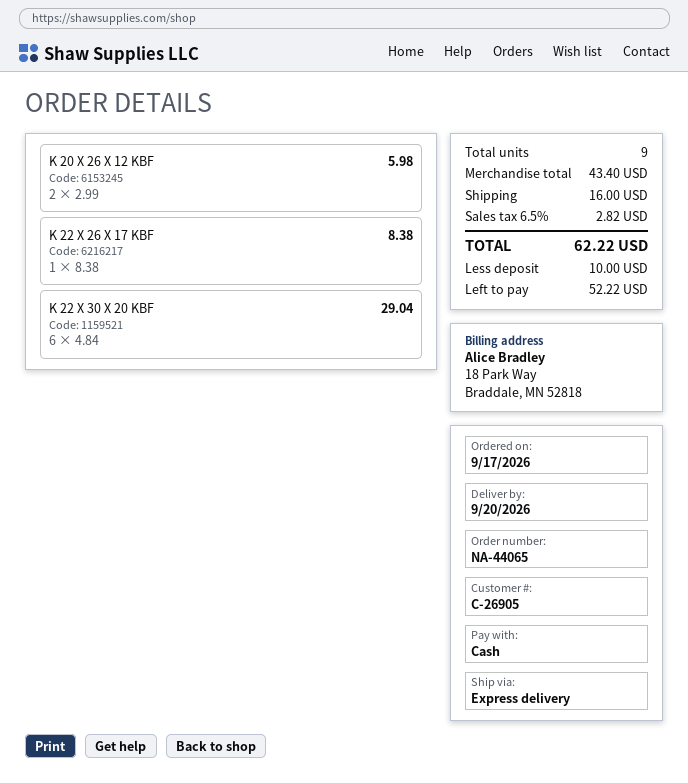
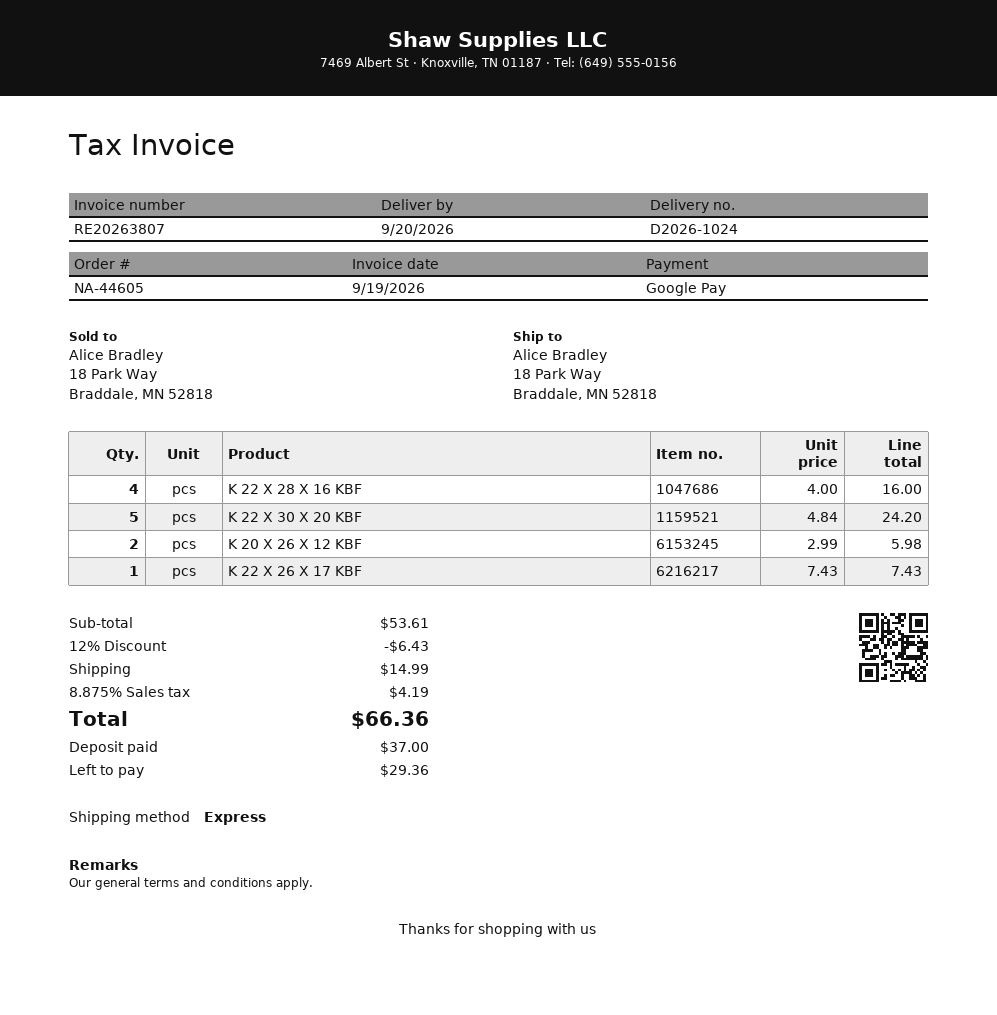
order number: NA-44065 -> NA-44605
payment method: cash -> Google Pay
K 22 X 26 X 17 KBF: 1 x 8.38 = 8.38 -> 1 x 7.43 = 7.43
K 22 X 30 X 20 KBF: 6 x 4.84 = 29.04 -> 5 x 4.84 = 24.20
K 22 X 28 X 16 KBF: none -> 4 x 4.00 = 16.00
subtotal: 43.40 -> 53.61
discount: none -> 12% = 6.43
shipping: 16.00 -> 14.99
tax: 6.5% = 2.82 -> 8.875% = 4.19
total: 62.22 -> 66.36
deposit: 10.00 -> 37.00
balance: 52.22 -> 29.36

§ **Brief**: Restate the data word for word while omitting each picture.

§ **Response to the exercise**:
order number: NA-44065 -> NA-44605
payment method: cash -> Google Pay
K 22 X 26 X 17 KBF: 1 x 8.38 = 8.38 -> 1 x 7.43 = 7.43
K 22 X 30 X 20 KBF: 6 x 4.84 = 29.04 -> 5 x 4.84 = 24.20
K 22 X 28 X 16 KBF: none -> 4 x 4.00 = 16.00
subtotal: 43.40 -> 53.61
discount: none -> 12% = 6.43
shipping: 16.00 -> 14.99
tax: 6.5% = 2.82 -> 8.875% = 4.19
total: 62.22 -> 66.36
deposit: 10.00 -> 37.00
balance: 52.22 -> 29.36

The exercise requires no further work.